王泽震在《人民文学》工作了几年,得心应手,但是渐生离去的念头。编辑为人作嫁衣,这里看到的都是名家成品,自带款式,留给裁缝的空间不多,只需锦上添花。她想雪中送炭,为文学新人量身打造。创新的土壤在基层,要的是民间元素、地方色彩。机会来了,1958年中国作协的大诗人田间下放河北省文联当主席,要带几个人去,她和《文艺报》的侯敏泽、《解放军文艺》的冯健男报了名。燕赵自古多慷慨悲歌之士,也是一方文学沃土,优秀长篇小说层出不穷,《红旗谱》《烈火金钢》《平原游击队》《战斗的青春》《野火春风斗古城》,写短篇小说的有李满天、谷峪、刘真、刘绍棠、浩然……
王泽震到了《河北文艺》改名后的《蜜蜂》月刊,很快成了主力编辑,编发了梁斌的《播火记》、康濯的《东方红》、申跃中的《社长的头发》、徐光耀的《小兵张嘎》。1962年《蜜蜂》改名《河北文学》,连续推出两个短篇小说专号,包括李满天的《力原》、张庆田的《老坚决外传》、郭澄清的《黑掌柜》、张峻的《全鸡宴》,声势浩大,震动了文坛。中国作协主席茅盾、党组书记邵荃麟先后亲临考察,直接促成了大连全国短篇小说座谈会。梁斌对孙犁说,王泽震这个小人物,四两拨千斤。

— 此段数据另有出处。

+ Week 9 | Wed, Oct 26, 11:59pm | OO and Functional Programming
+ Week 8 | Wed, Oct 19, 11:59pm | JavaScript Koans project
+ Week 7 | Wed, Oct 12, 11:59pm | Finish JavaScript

艺术是发现,作家发现生活,编辑发现作者。新中国成立初期,重视普及,《说说唱唱》《河北文艺》,农村地摊上常见。识字的人少,写稿的人多,生活简单,写作几乎是表现才华的唯一出路。投稿很容易,不用贴邮票,信封剪个角就行。编辑部每天收到的稿件用麻袋装,倒出来五花八门,窗户纸、粉连纸、作业本,用稿纸的是极少数。稿子采用率很低,编辑免不了偷懒,看个开头,觉得不行,随手一丢。浩然讲过亲身经历:后来成了名作的《喜鹊登枝》,当初投给《河北文艺》,石沉大海,结果从废稿堆里找出来了,信封还没拆。事嚷开了,编辑部整改,要求每稿必看,但看不看是良心活儿。王泽震来后,坚持来稿必看,日清月结,件件有着落,看不完不睡觉,同志们发现,她人越来越瘦,眼睛越来越大。

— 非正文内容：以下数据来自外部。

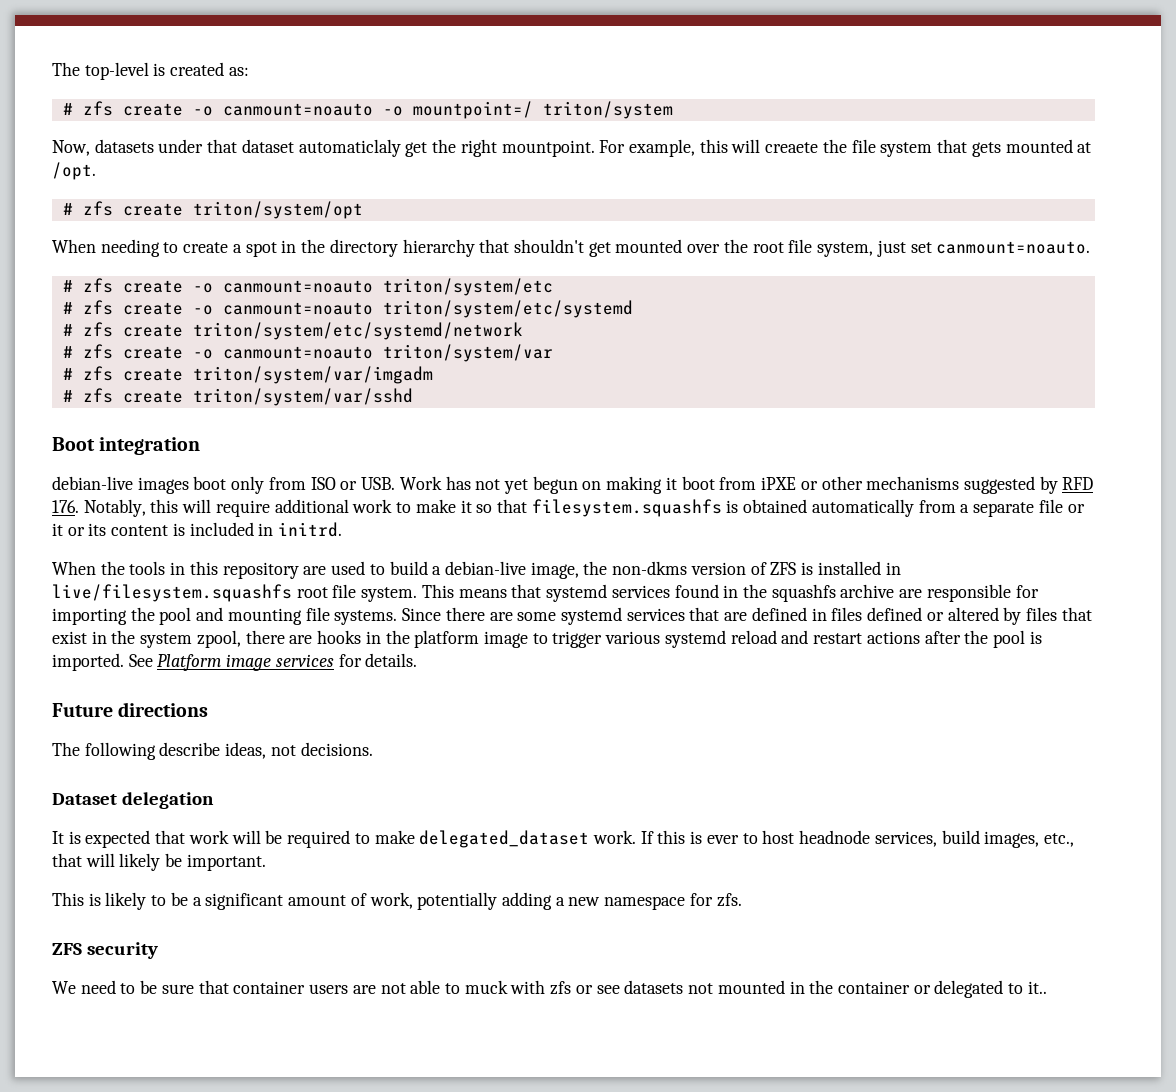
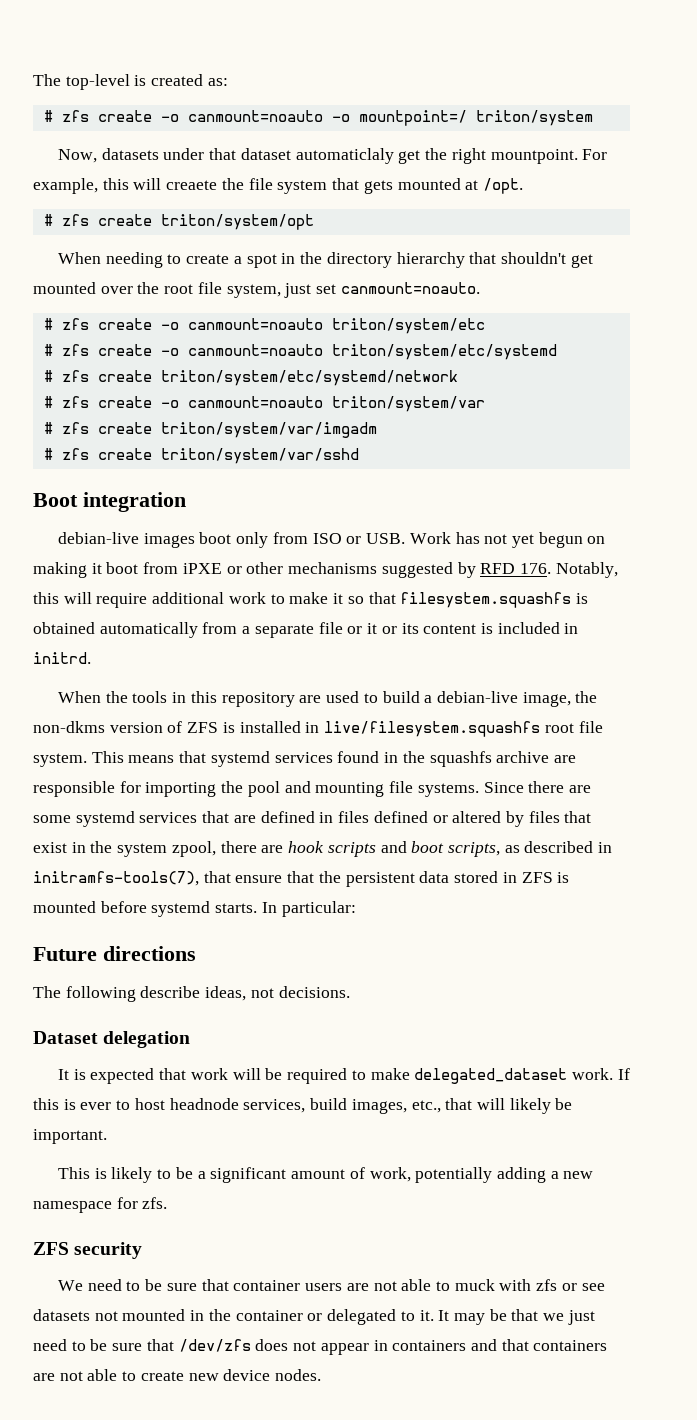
- Since there are some systemd services that are defined in files defined or altered by files that exist in the system zpool, there are hooks in the platform image to trigger various systemd reload and restart actions after the pool is imported. See Platform image services for details.
+ Since there are some systemd services that are defined in files defined or altered by files that exist in the system zpool, there are hook scripts and boot scripts, as described in initramfs-tools(7), that ensure that the persistent data stored in ZFS is mounted before systemd starts. In particular:
- We need to be sure that container users are not able to muck with zfs or see datasets not mounted in the container or delegated to it..
+ We need to be sure that container users are not able to muck with zfs or see datasets not mounted in the container or delegated to it. It may be that we just need to be sure that /dev/zfs does not appear in containers and that containers are not able to create new device nodes.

工作理顺,王泽震开始想下一个问题。刘绍棠、浩然进京,刘真、郭澄清、张峻已是而立之年,惯称“青年作家”的张庆田都四十出头了,培养更年轻一代、可持续发展已经提上日程。
1964年2月,自由来稿中有一篇《比翼齐飞》,反映盐碱地改造,字迹歪歪扭扭,标点似无似有,但故事鲜活,语言生动,有一股特别的味道。作者是平乡县的浪花,才20岁。修改稿近乎完美,感觉作者还有潜力,让他再寄几篇,集中在《河北文学》1964年第10期发出,春种秋收,引起不小轰动,一个青年作家站起来了。
第二年又是早春二月,发现了井陉的回乡知青康传熹,更年轻,19岁。王泽震为了节省时间,不再书信往来,动身前去考察。天津上火车,丰台、石家庄换乘两次,在石太线小站微水下车,涉冶陶河来到罗庄。正是立夏小满之间农忙四月天,正晌戴上草帽,拿起小锄,劳动之余手把手帮小康改稿。文化人穿得再朴素也难掩其风雅,村里传开了,康家来了个洋媳妇,纷纷跑来瞧稀罕。1965年7月,《河北文学》发了康传熹三个短篇小说。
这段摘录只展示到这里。